Jungkook sentit son cœur vaciller, comme hésitant entre deux battements. L'espace d'un instant, il songea à s'éclipser, à briser l'envoûtement de ce moment bien trop puissant pour son âme dangereusement ensorcelée. Mais le souvenir de Namjoon, son éternel pilier, son refuge, l'enveloppa et le rassura.
Pourtant...
L'appréhension, la crainte, la psychose n'avaient jamais cessé de le torturer.
Jungkook trouvait que l'Amour était un vertige ridiculement terrifiant.
Il n'avait jamais voulu offrir son cœur, conscient du pouvoir qu'il donnait à une personne de le briser.

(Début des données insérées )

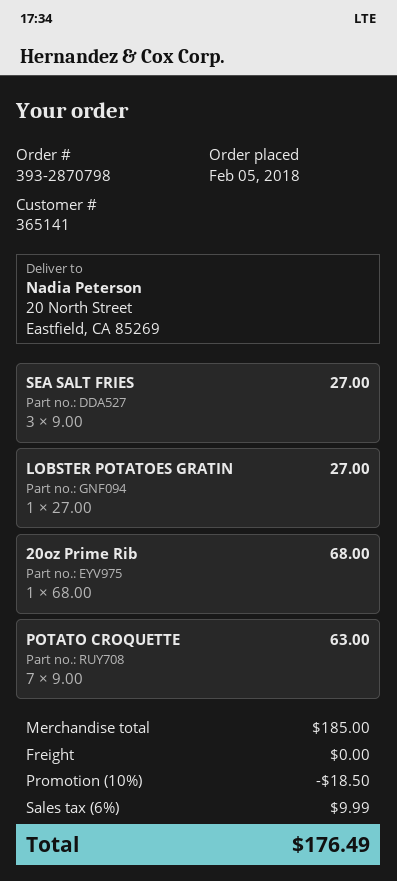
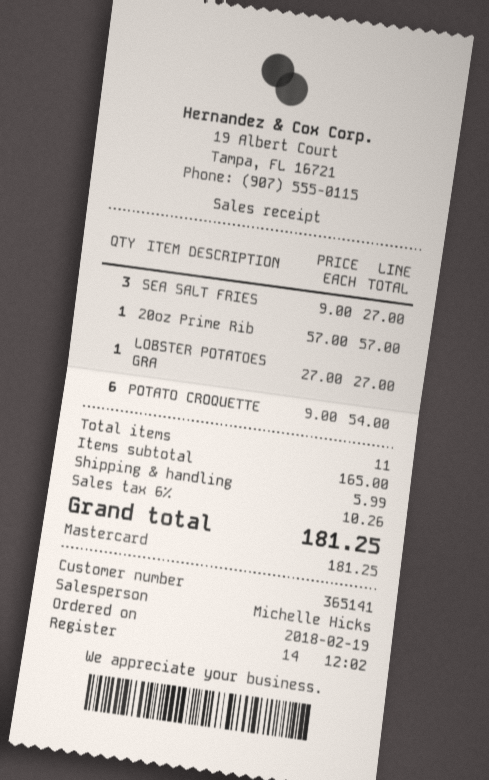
order date: 2018-02-05 -> 2018-02-19
20oz Prime Rib: 1 x 68.00 = 68.00 -> 1 x 57.00 = 57.00
POTATO CROQUETTE: 7 x 9.00 = 63.00 -> 6 x 9.00 = 54.00
subtotal: 185.00 -> 165.00
discount: 10% = 18.50 -> none
shipping: 0.00 -> 5.99
tax: 6% = 9.99 -> 6% = 10.26
total: 176.49 -> 181.25

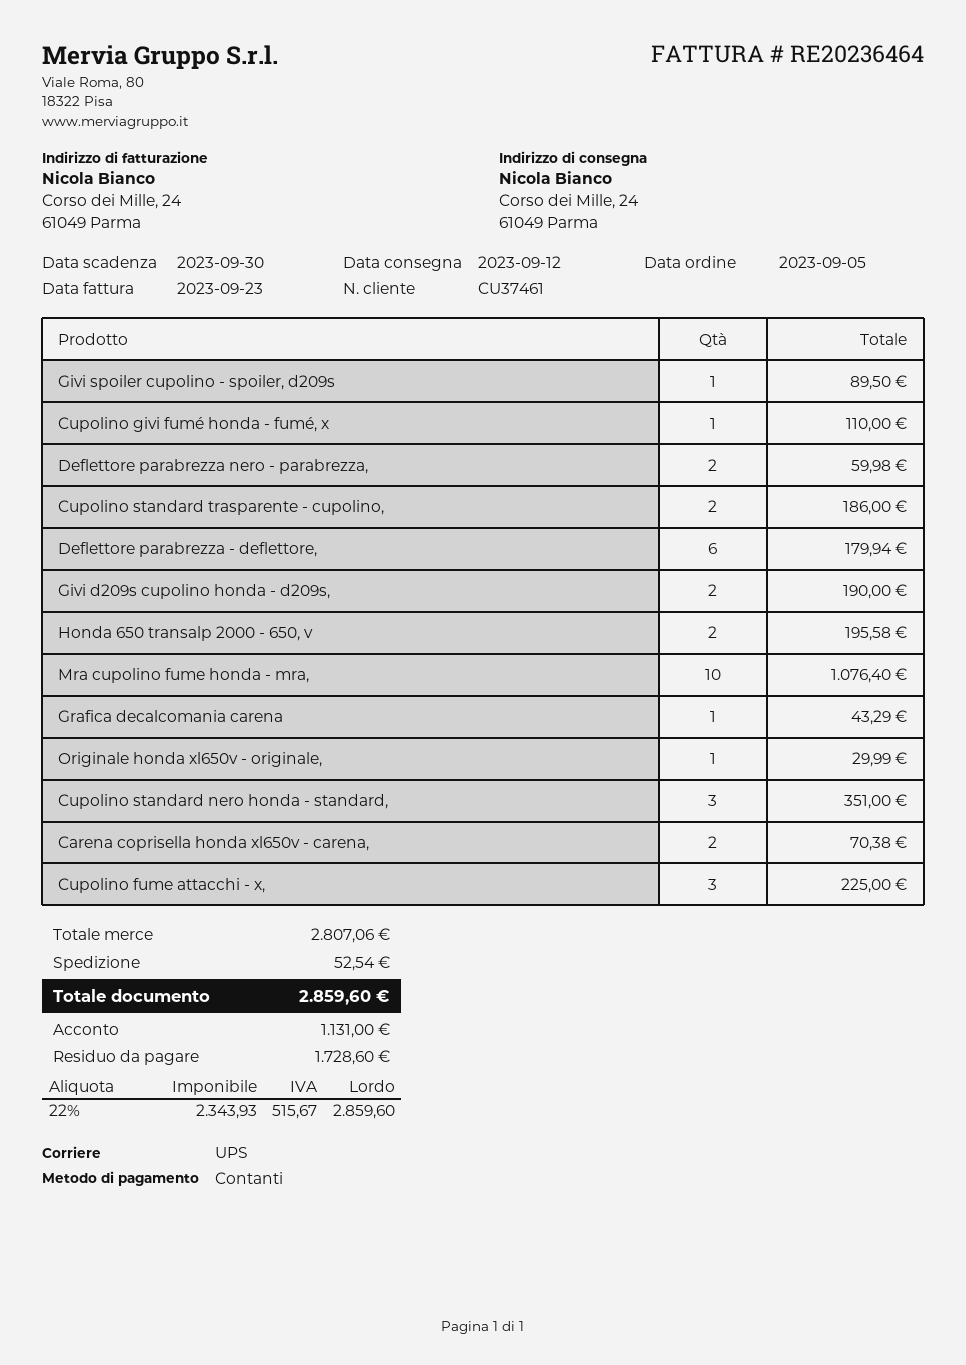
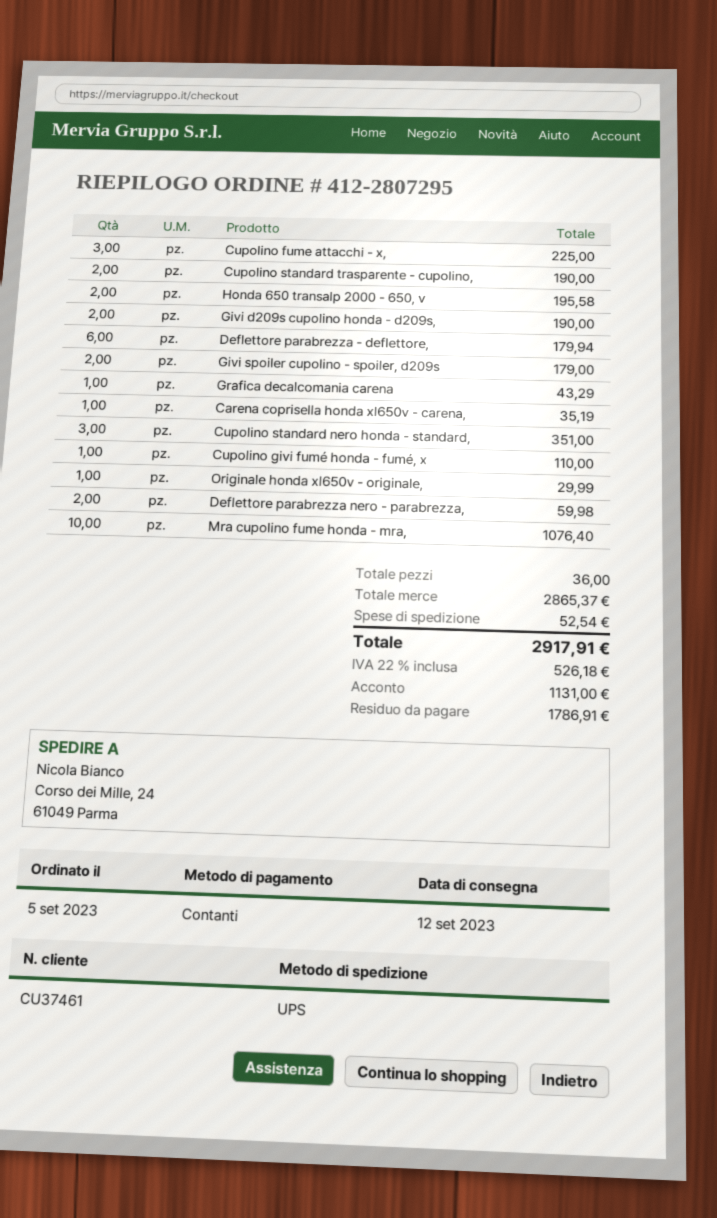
Givi spoiler cupolino - spoiler, d209s: 1 for 89.50 -> 2 for 179.00
Cupolino standard trasparente - cupolino,: 2 for 186.00 -> 2 for 190.00
Carena coprisella honda xl650v - carena,: 2 for 70.38 -> 1 for 35.19
subtotal: 2807.06 -> 2865.37
tax: 22% = 515.67 -> 22% = 526.18
total: 2859.60 -> 2917.91
balance: 1728.60 -> 1786.91

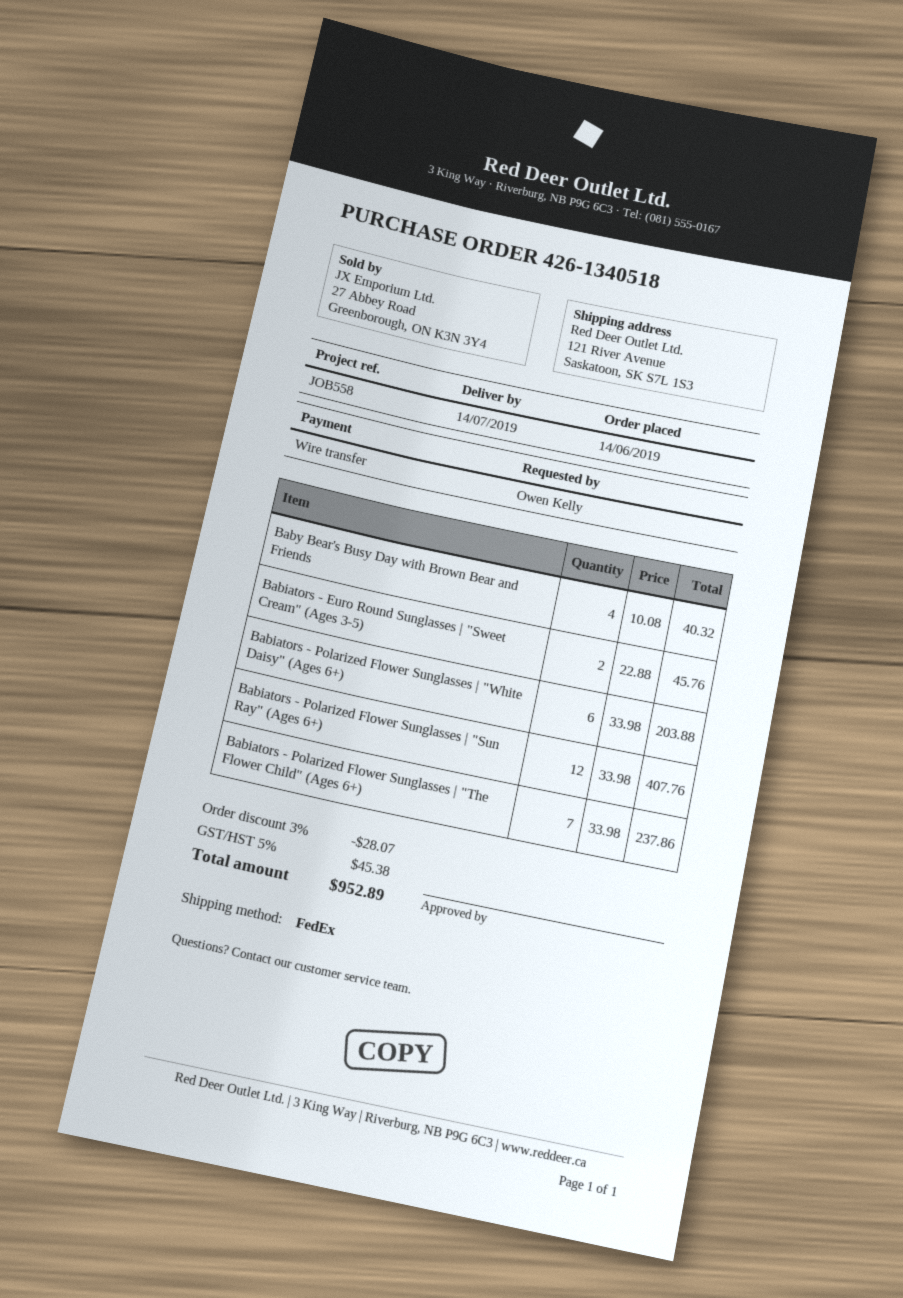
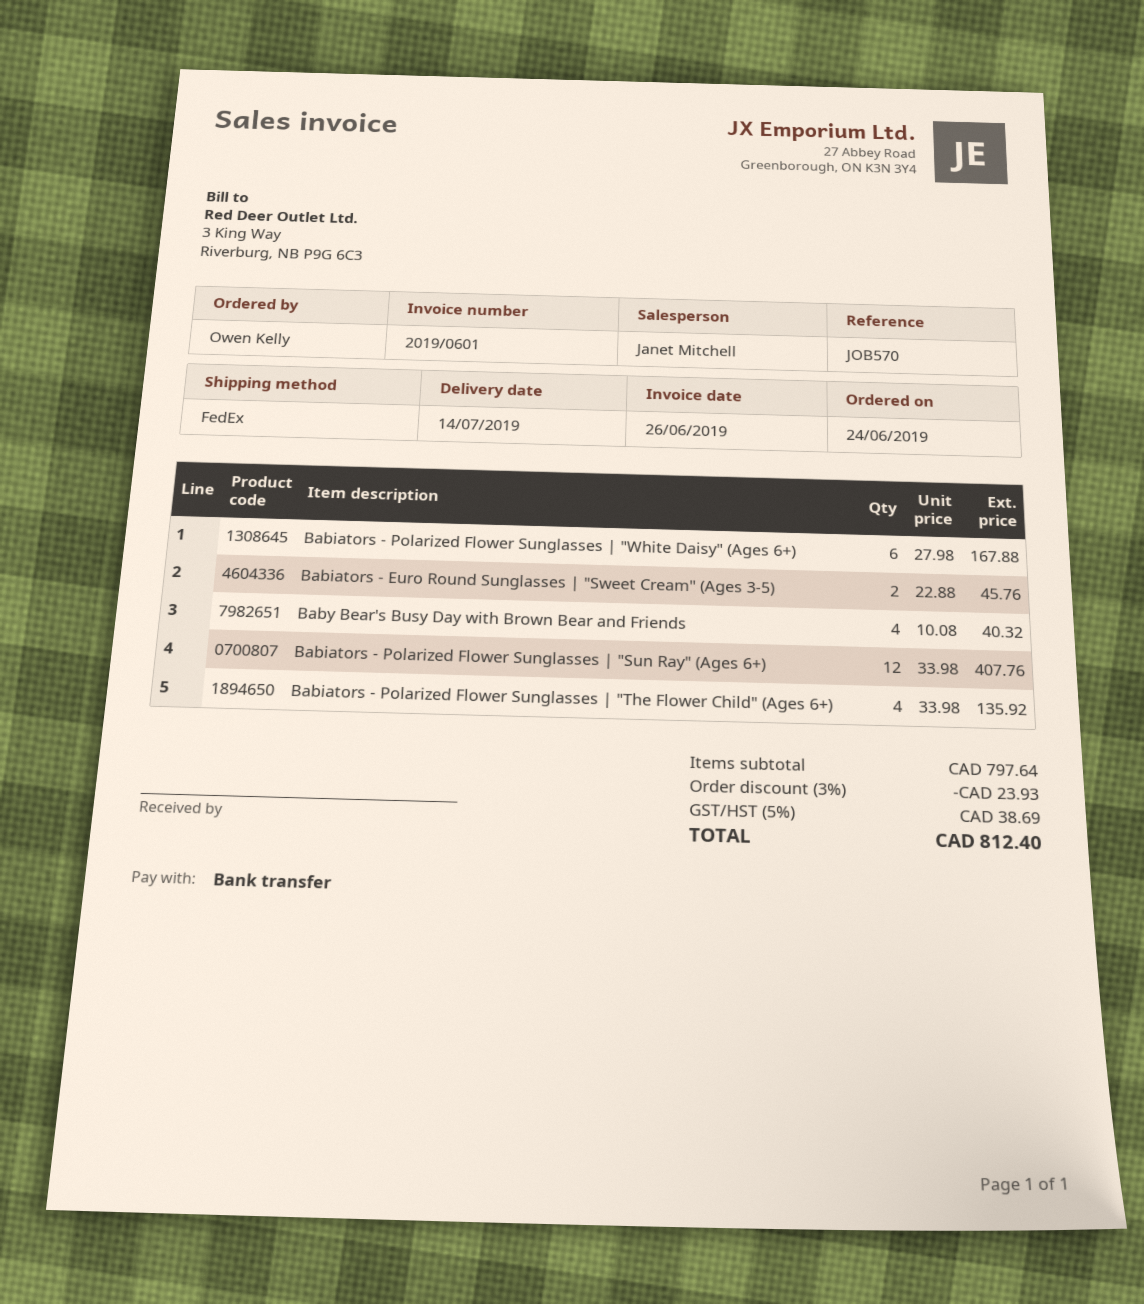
order date: 2019-06-14 -> 2019-06-24
reference: JOB558 -> JOB570
Babiators - Polarized Flower Sunglasses | "White Daisy" (Ages 6+): 6 x 33.98 = 203.88 -> 6 x 27.98 = 167.88
Babiators - Polarized Flower Sunglasses | "The Flower Child" (Ages 6+): 7 x 33.98 = 237.86 -> 4 x 33.98 = 135.92
discount: 3% = 28.07 -> 3% = 23.93
tax: 5% = 45.38 -> 5% = 38.69
total: 952.89 -> 812.40

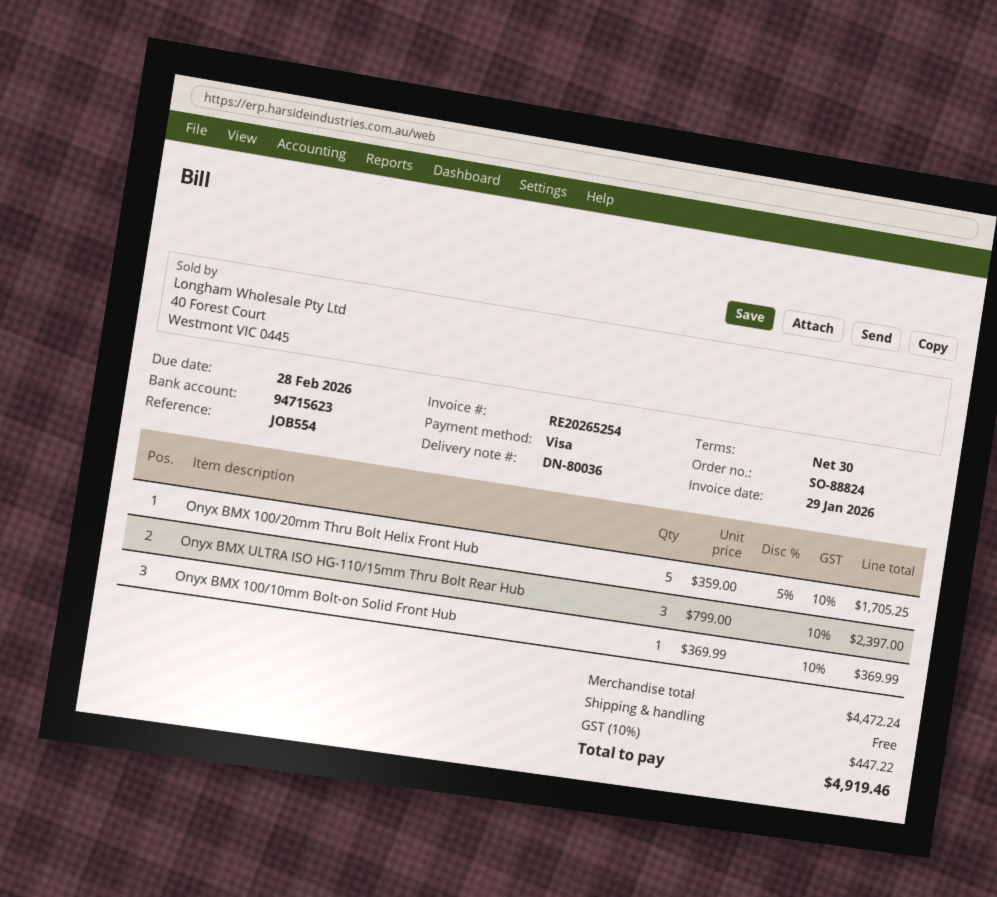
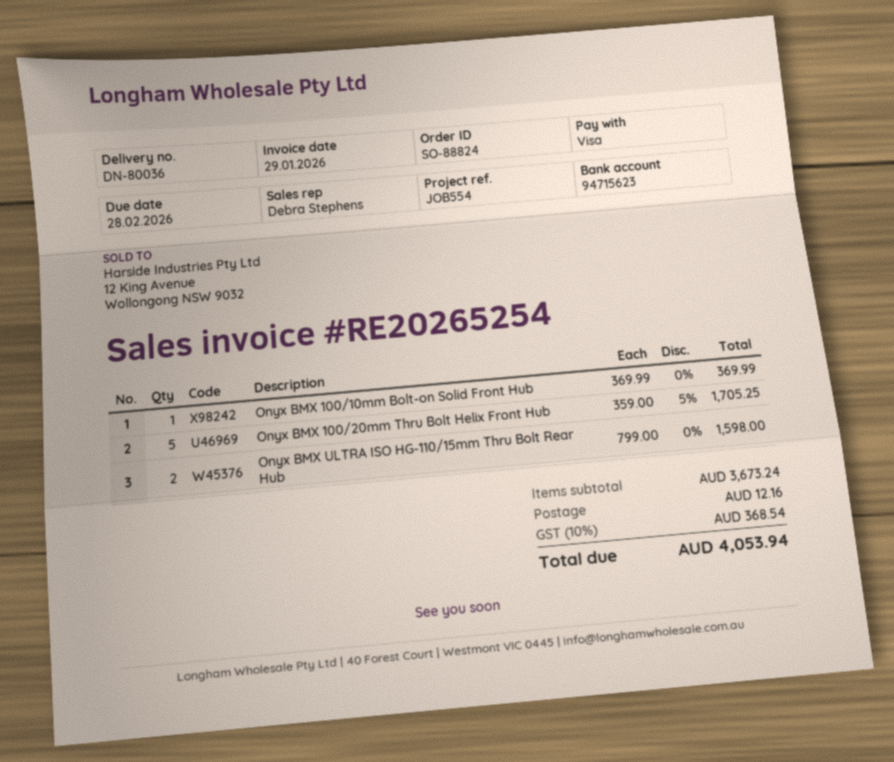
Onyx BMX ULTRA ISO HG-110/15mm Thru Bolt Rear Hub: 3 x 799.00 = 2397.00 -> 2 x 799.00 = 1598.00
subtotal: 4472.24 -> 3673.24
shipping: 0.00 -> 12.16
tax: 10% = 447.22 -> 10% = 368.54
total: 4919.46 -> 4053.94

Lui qui s'était toujours gardé de céder sa confiance par peur de souffrir encore, entrevoyait lentement les premiers frémissements de cet élan.
Il suffisait d'un regard prolongé sur Namjoon, d'un instant de vulnérabilité partagé, pour que ce dernier s'empare d'un fragment de son cœur un peu plus chaque jour, chaque nuit. Jusqu'à ce que sa présence devienne aussi essentielle que l'air qu'il respirait.
Au point de délaisser un peu ses amis.
Namjoon glissa deux doigts sous le menton de Jungkook, levant délicatement son visage, avant d'effleurer sa joue d'un toucher léger.
Il savait que les yeux de Jungkook ne reflétaient qu'un noir profond et insondable. Pourtant, il y avait des moments où, grâce à la lumière vacillante des lampes à huile, il admirait l'éclat ambré qui s'y imprimait, pareil à un crépuscule doré débordant d'un désir que Jungkook contenait à peine.
C'était comme si Jungkook avait mille choses à dire, mille gestes à faire, mais qu'une retenue le paralysait.
Namjoon en avait assez de cette hésitation constante, mais il ne se résolvait pas à le pousser au-delà de ses limites. Peut-être que, tout comme lui, Jungkook redoutait de briser l'équilibre fragile entre eux. Peut-être Jungkook partageait-il les mêmes pensées que lui. Peut-être évitait-il de l'ébranler par une parole imprudente ou un geste déplacé.
Était-ce donc ainsi qu'ils agissaient l'un envers l'autre ?
Se frôlant sans jamais se heurter, avançant ensemble sur un fil toujours sur le point de se briser ?
« Pardonne-moi, peut-être n'est-ce pas le moment... », souffla Namjoon, navré.
Sa paume caressa tendrement la joue aux légères teintes carmin. Ses doigts échoués sur la jonction entre la mâchoire et le cou de Jungkook sentaient les pulsations frénétiques de son pouls.
« Et... et si tu me disais comment s'est déroulée ton entrevue avec Jin ? », balbutia Jungkook, le regard fuyant.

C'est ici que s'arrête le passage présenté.